Stand!, as it happens, is the first album by an artist of color that Undercover has tackled. This was also a priority of Möschler's.
"I thought it was funny, because if you look at David, he's this tall, gangly white dude," says Undercover Executive Producer Lyz Luke. "But if you look at the people he collaborates with ... every single culture, demographic, and age group was represented [among the Stand! muscians], and I think that's just what David seeks out in his whole life."
The artists Möschler chose to perform the album run the musical gamut as well. "Don't Call Me Nigger, Whitey" will be handled by Ensemble Mik Nawooj, a hip-hop chamber orchestra headed by former San Francisco Conservatory of Music student JooWan Kim. Notable Bay Area jazz bassist Marcus Shelby is doing "Somebody's Watching You." Soul group Con Brio should find "Sex Machine" in their wheelhouse, and rock-folk outfit Tumbleweed Wanders landed "Everyday People." The title track went to Möschler's own ensemble, the 50-plus-member Awesöme Orchestra Collective. Based the snippets of the recorded performances in the Stand! preview video, we should expect some imaginative reinterpretations of the music this weekend.

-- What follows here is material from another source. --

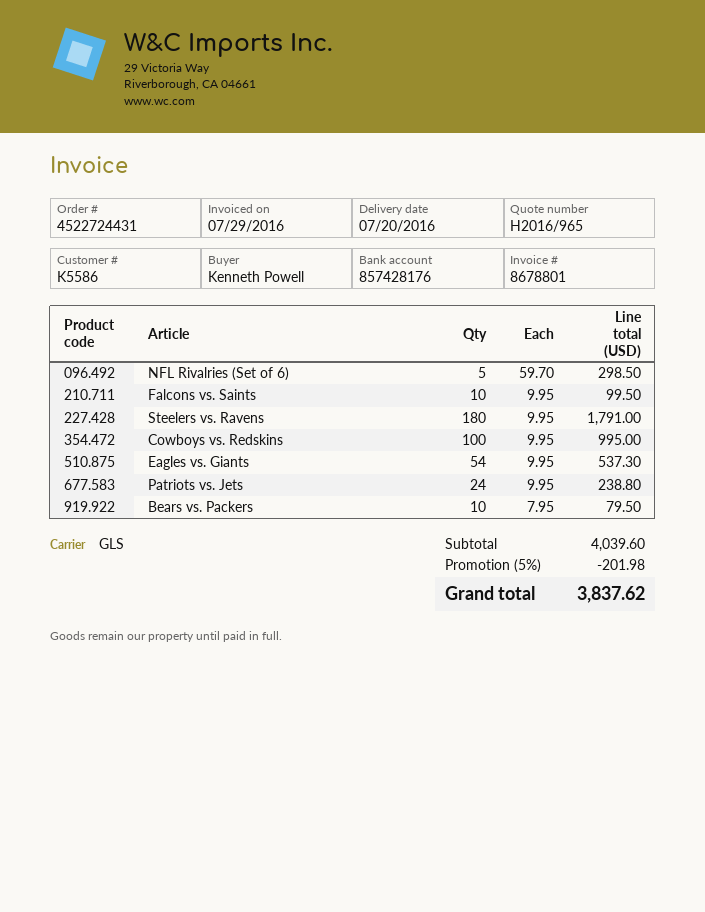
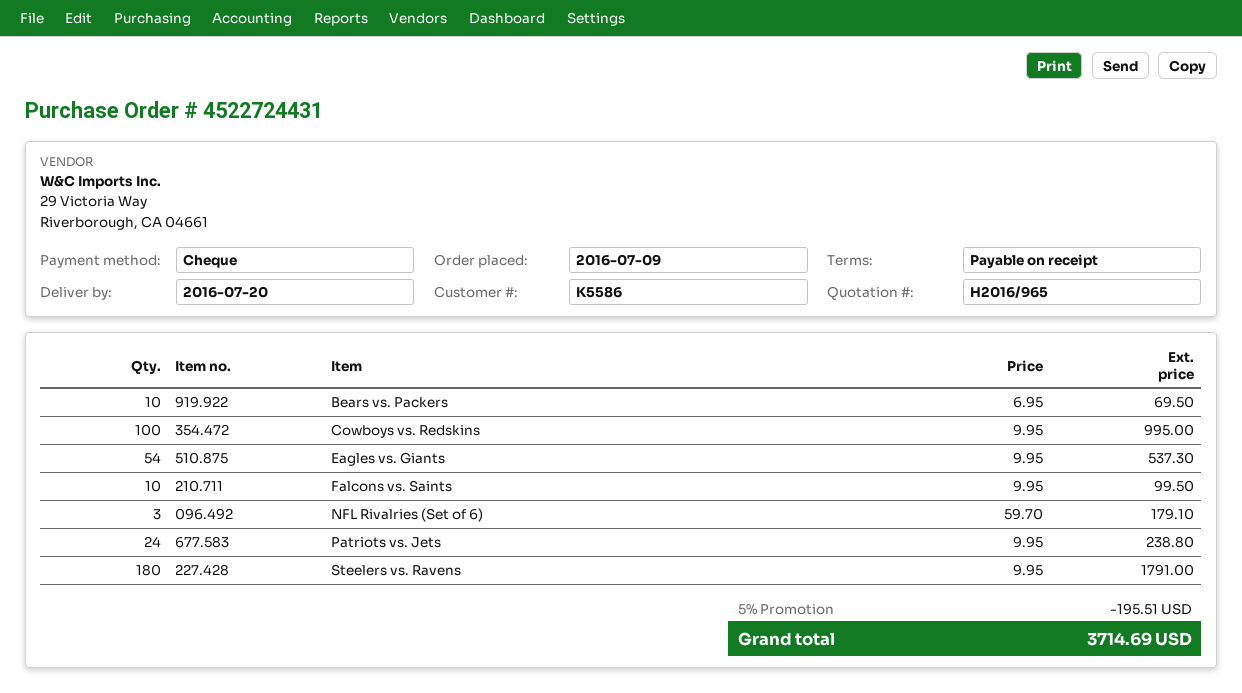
NFL Rivalries (Set of 6): 5 x 59.70 = 298.50 -> 3 x 59.70 = 179.10
Bears vs. Packers: 10 x 7.95 = 79.50 -> 10 x 6.95 = 69.50
discount: 5% = 201.98 -> 5% = 195.51
total: 3837.62 -> 3714.69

Möschler has formal training in classical music -- he makes a living as a music director for local theatre companies, among other pursuits -- but rock and funk music, particularly Stand!, struck the native Southerner at an early age. "Sly was an artist that had been more influential to me than almost anything else," he says.
Not every choice of an album for Undercover goes smoothly. The group had planned to do Purple Rain for a previous performance and recording, but was informed by Prince's lawyers that, "Even if we were in the right, Prince would pretty much try to sue us," Luke says. They did a one-off show only, rather than the usual recordings.
For Stand!, though, the stars seem to have aligned. The laywers have given their blessing, and Sunday's show will feature two original Sly and the Family Stone members, plus Graham Central Station vocalist Ashling "Biscuit" Cole performing during the encore.
It's actually been going smoothly for a while now. As musical director of this project, Möschler was tasked with helping to choosing the album, picking the musicians to perform it, and then allocating each song to a group -- the latter especially a potential minefield. Once he'd chosen the musicians, Möschler asked each group to submit its top three choices for a song from Stand!. He hoped to be able to get them their first choice, or at least their second -- and, if it came to it, their third.
"They all got their first choice," he says, laughing. "They all chose a different song -- which was not only statistically improbable, but it kind of verified that we had gotten just the perfect lineup for this show."
Undercover Presents a Tribute to Sly and the Family Stone's Stand! 8 p.m. Friday, Saturday, and Sunday, Jan. 17-19 at the Independent.